Tableplot of vote, party affiliation, education, and gender from election survey data. Note that missing observations are present in all variables except for Gender. Education is coded from 1 to 7 with higher values related to higher educational attainment. Gender code 1 is for male and 2 is for female. — Figure 5.13: Tableplot of vote, party affiliation, education, and gender from election survey data. Note that missing observations are present in all variables except for `Gender`. Education is coded from 1 to 7 with higher values related to higher educational attainment. `Gender` code 1 is for male and 2 is for female.

In Figure 5.13, we can see many missing VOTEF responses but also some missingness in PARTY and EDUC (Education) status. While we don’t know too much about why people didn’t respond on the Vote question – they could have been unwilling to answer it or may not have voted. It looks like those subjects have more of the lower education level responses (more dark colors, especially level 2 of education) than in the responders to this question. There are many “middle” ratings in the party affiliation responses for the missing VOTEF responses, suggesting that independents were less likely to answer the question in the survey for whatever reason. Even though this comes with concerns about who these results actually apply to (likely not the population that was sampled from), we want to focus on those that did respond in VOTEF, so will again use drop_na to clean out any subjects with any missing responses after using select to focus just on these four variables. Then we remake the tableplot (Figure 5.14). The code also adds the sort option to the tableplot function call that provides an easy way to sort the data set based on other variables. It is interesting, for example, to sort the responses by Education level and explore the differences in other variables. These explorations are omitted here but easily available by changing the sorting column from 1 to sort = 3 or sort = EDUC. Figure 5.14 shows us that there are clear differences in party affiliation based on voting for Bush, Gore, or Other. It is harder to see if there are differences in education level or gender based on the voting status in this plot, but, as noted above, sorting on these other variables can sometimes help to see other relationships between variables.

election2 <- election %>%
  select(VOTEF, PARTY, EDUC, GENDER) %>% 
  drop_na()
tableplot(election2, select = c(VOTEF, PARTY, EDUC, GENDER), sort = 1, 
          pals = list("BrBG"), sample = F)

Figure 5.14: Tableplot of election data with subjects without any missing responses (complete cases).

Focusing on the party affiliation and voting results, the appropriate analysis is with an Independence test because a single random sample was obtained from the population. The total sample size for the complete responses was $N =$ 1,149 (out of the original 1,785 subjects). Because this is an Independence test, the mosaic plot is the appropriate display of the results, which was provided in Figure 5.5.

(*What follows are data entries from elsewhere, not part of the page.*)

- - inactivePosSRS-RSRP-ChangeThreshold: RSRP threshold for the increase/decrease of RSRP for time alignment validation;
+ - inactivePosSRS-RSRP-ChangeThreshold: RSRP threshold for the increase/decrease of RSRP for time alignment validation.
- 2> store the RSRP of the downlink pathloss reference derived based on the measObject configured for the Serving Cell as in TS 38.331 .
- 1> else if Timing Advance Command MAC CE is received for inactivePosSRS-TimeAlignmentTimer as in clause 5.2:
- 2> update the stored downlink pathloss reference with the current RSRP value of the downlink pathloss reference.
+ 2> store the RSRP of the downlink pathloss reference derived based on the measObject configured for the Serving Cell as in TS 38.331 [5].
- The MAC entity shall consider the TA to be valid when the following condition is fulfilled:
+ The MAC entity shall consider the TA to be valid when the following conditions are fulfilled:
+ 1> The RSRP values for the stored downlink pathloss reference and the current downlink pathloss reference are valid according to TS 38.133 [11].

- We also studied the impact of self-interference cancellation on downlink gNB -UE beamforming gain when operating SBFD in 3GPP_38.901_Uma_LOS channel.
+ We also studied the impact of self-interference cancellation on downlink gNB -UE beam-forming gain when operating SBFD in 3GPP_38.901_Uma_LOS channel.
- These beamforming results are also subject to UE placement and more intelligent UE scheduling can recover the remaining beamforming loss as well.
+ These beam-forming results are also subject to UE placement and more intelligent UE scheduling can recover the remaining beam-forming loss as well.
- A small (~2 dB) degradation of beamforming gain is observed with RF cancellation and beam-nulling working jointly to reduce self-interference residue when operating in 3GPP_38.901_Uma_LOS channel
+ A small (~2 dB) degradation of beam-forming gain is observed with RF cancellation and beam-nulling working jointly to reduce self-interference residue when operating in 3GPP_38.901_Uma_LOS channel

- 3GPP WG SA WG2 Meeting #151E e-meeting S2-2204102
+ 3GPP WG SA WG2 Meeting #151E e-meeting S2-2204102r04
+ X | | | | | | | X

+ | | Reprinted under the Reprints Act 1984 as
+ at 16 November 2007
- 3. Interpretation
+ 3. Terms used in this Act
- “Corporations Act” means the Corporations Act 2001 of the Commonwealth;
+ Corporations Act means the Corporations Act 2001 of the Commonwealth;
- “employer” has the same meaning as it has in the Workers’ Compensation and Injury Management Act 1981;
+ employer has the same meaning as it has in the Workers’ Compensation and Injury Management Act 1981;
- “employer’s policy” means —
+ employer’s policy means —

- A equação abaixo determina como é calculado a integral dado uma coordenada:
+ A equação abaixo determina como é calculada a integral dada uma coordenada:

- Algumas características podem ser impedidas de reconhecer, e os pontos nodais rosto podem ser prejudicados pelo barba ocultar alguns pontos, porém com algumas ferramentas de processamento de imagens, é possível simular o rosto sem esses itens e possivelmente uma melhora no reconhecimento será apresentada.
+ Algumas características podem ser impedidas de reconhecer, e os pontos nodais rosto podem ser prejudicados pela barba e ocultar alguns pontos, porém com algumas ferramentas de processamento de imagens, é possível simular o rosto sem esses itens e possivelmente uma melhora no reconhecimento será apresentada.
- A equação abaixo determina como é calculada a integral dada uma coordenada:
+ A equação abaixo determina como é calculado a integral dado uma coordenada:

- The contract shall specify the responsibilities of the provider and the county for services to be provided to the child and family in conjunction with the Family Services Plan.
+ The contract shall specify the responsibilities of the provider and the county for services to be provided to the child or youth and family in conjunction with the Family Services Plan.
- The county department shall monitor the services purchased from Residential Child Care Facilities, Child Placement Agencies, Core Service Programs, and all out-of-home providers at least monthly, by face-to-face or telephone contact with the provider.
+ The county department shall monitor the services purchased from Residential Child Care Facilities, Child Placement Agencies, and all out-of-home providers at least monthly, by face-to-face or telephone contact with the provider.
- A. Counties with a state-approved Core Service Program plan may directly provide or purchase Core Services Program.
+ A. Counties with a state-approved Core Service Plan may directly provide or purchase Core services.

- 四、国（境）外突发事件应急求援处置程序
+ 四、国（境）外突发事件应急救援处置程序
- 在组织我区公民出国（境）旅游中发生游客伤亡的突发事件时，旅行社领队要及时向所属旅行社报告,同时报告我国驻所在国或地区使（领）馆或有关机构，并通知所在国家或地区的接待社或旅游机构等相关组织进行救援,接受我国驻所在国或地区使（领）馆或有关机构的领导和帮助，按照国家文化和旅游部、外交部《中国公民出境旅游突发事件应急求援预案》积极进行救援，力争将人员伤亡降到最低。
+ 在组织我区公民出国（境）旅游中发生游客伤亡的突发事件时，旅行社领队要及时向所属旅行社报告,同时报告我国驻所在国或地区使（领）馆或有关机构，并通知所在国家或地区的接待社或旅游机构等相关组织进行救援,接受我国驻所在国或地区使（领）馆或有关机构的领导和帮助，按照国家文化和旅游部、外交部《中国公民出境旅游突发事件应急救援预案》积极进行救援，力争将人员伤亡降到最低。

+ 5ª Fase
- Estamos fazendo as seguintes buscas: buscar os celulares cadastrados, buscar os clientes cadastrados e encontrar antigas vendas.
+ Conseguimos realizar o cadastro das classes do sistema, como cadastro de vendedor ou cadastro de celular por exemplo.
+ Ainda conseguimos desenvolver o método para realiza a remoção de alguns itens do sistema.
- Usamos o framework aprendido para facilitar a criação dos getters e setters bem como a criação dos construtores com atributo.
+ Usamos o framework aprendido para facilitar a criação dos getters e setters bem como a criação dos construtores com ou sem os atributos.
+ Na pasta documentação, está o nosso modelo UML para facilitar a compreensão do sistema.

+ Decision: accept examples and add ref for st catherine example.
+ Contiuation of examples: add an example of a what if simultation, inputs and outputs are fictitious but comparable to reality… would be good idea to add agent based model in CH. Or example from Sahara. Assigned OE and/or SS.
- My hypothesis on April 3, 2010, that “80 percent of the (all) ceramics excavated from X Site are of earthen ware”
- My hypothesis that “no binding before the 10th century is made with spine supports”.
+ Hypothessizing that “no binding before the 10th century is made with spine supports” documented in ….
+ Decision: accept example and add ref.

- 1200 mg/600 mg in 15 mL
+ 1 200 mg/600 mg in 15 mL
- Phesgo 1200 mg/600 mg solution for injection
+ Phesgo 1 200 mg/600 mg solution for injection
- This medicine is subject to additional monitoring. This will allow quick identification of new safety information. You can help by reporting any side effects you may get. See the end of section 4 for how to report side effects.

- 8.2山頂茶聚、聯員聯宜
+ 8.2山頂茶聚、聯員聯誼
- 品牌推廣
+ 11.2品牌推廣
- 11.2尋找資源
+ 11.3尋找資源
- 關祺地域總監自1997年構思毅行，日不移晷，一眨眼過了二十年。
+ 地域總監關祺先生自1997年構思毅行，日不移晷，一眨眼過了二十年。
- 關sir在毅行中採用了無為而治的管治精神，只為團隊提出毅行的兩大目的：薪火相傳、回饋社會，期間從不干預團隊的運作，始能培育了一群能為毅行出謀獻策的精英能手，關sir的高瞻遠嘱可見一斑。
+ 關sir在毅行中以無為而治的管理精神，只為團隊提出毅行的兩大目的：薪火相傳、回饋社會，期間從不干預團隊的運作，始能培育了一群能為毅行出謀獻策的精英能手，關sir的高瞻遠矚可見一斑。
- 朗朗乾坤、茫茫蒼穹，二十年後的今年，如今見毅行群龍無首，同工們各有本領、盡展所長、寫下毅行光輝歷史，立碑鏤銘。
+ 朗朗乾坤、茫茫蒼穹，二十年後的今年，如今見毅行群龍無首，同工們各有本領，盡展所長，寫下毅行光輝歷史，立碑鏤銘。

electable <- tally(~ PARTY + VOTEF, data = election2)
electable

##      VOTEF
## PARTY Gore Bush Other
##     1  238    6     2
##     2  151   18     1
##     3  113   31    13
##     4   37   36    11
##     5   21  124    12
##     6   20  121     2
##     7    3  188     1

There is a potential for bias in some polls because of the methods used to find and contact people. As U.S. residents have transitioned from land-lines to cell phones, the early adopting cell phone users were often excluded from political polling. These policies are being reconsidered to adapt to the decline in residential phone lines and most polling organizations now include cell phone numbers in their list of potential respondents. This study may have some bias regarding who was considered as part of the population of interest and who was actually found that was willing to respond to their questions. We don’t have much information here but biases arising from unobtainable members of populations are a potential issue in many studies, especially when questions tend toward more sensitive topics. We can make inferences here to people that were willing to respond to the request to answer the survey but should be cautious in extending it to all Americans or even voters in the year 2000. When we say “population” below, this nuanced discussion is what we mean. Because the political party is not randomly assigned to the subjects, we cannot make causal inferences for political affiliation causing different voting patterns¹⁰⁶.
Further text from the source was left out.